Figure 2. L-type VDCC antagonist blocks the antidepressant behavioral effects of scopolamine.

(A) Experimental timeline showing verapamil (10 mg/kg, i.p) and systemic scopolamine (25 μ/kg) dosing, and behavioral and molecular analysis (n=6-10/group). (B) Scopolamine produced a significant decrease in immobility time in the FST and this effect was completely blocked by pretreatment with verapamil (*P < 0.05 vs. saline-treated) [main effects of treatment (F_1,20 = 3.27, *P < 0.05), verapamil (F_1,20 = 16.46, *P < 0.05), treatment X verapamil interaction (F_1,20 = 8.55, *P < 0.01)]. (C) Scopolamine also produced a significant decrease in the latency to feed in the NSFT, which was blocked by verapamil pretreatment (#P < 0.05 vs. scopolamine-treated) [main effects of treatment (F_1,36 = 4.12, *P < 0.05), and treatment X verapamil interaction (F_1,36 = 4.98, *P < 0.03)]. (D) There were no significant differences in homecage feeding regardless of treatment. (E) Scopolamine (60 mins) significantly increased phosphorylation of TrkB in the rat PFC, and verapamil pretreatment prevented this effect.
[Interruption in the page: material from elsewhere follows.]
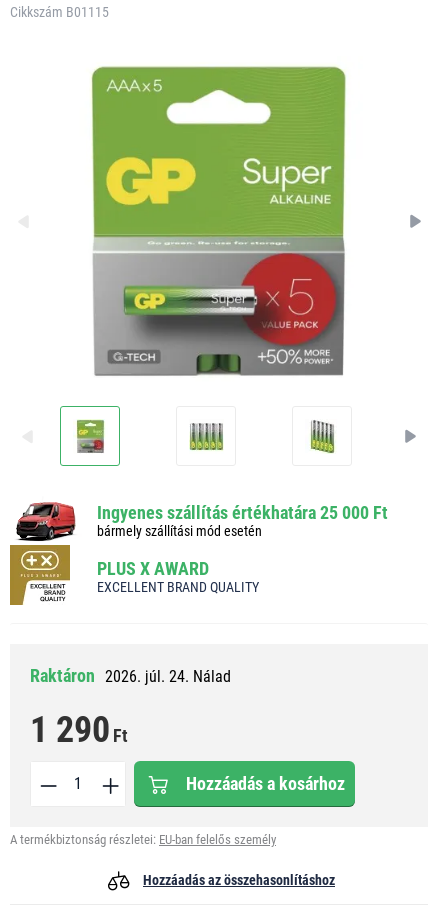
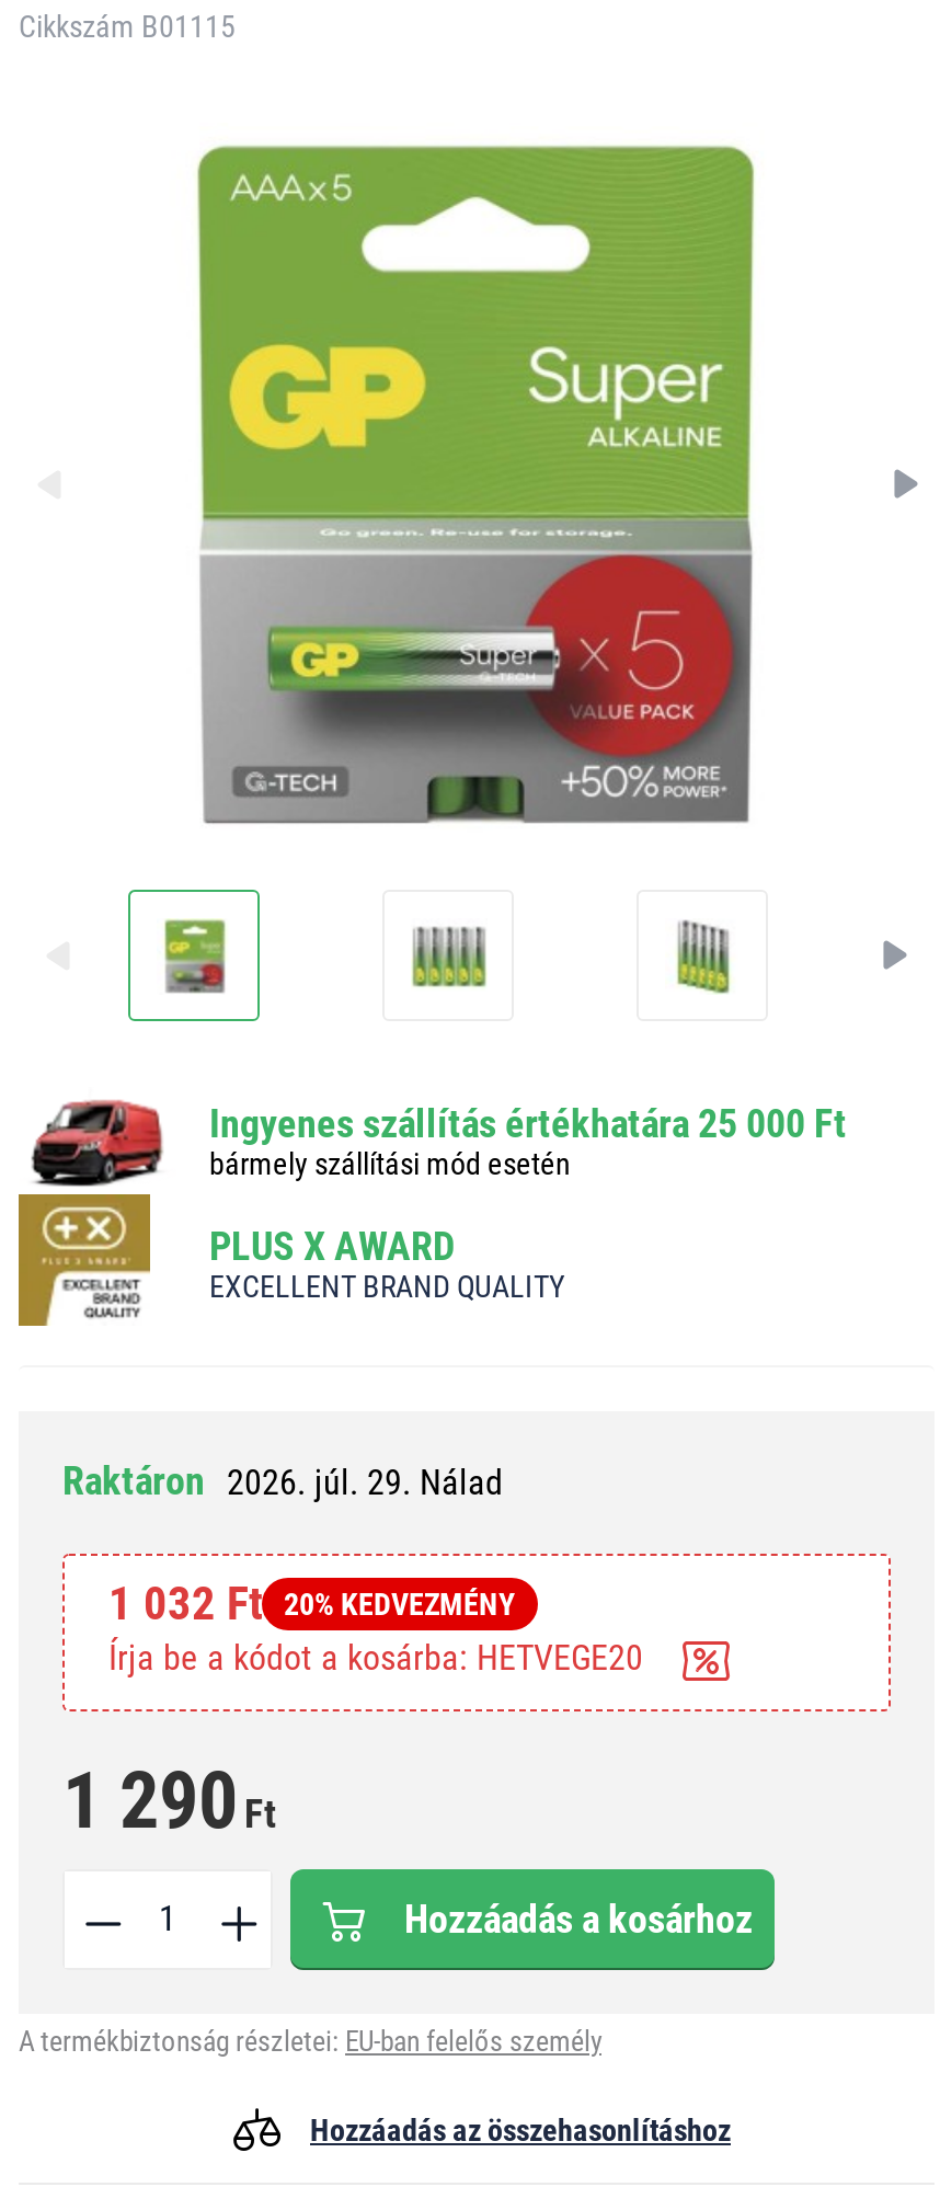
[30,665,231,686] Raktáron 2026. júl. 24. Nálad -> [62,1457,643,1679] Raktáron 2026. júl. 29. Nálad | 1 032 Ft | 20% KEDVEZMÉNY | Írja be a kódot a kosárba: HETVEGE20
Total levels of TrKB protein were not different among the four groups. Representative immunoblots for phospho-TrkB (pTrkB) and total TrkB are shown [main effects of treatment (F_1,36 = 4.12, *P < 0.05), and treatment X verapamil interaction (F_1,36 = 4.98, *P < 0.05)]. (F) Analyses of changes in the mTORC1 signaling pathway within the PFC revealed a significant increase in pERK1/2, pAkt, pS6K and pmTOR in the scopolamine-treated (60 mins) rats; these effects were blocked by verapamil [main effects of treatment *p < 0.05, and treatment X verapamil interaction. p < 0.05]. N=5-9/ group. Representative immunoblots for phosphorylated and total protein levels are shown. All data are mean ± SEM. The data included were analyzed by a two-factor (treatment X Drug) ANOVA with Fisher LSD post hoc test. *p < 0.05 vs.Sal-Sal. ^#p < 0.05 vs. Sal-Scop.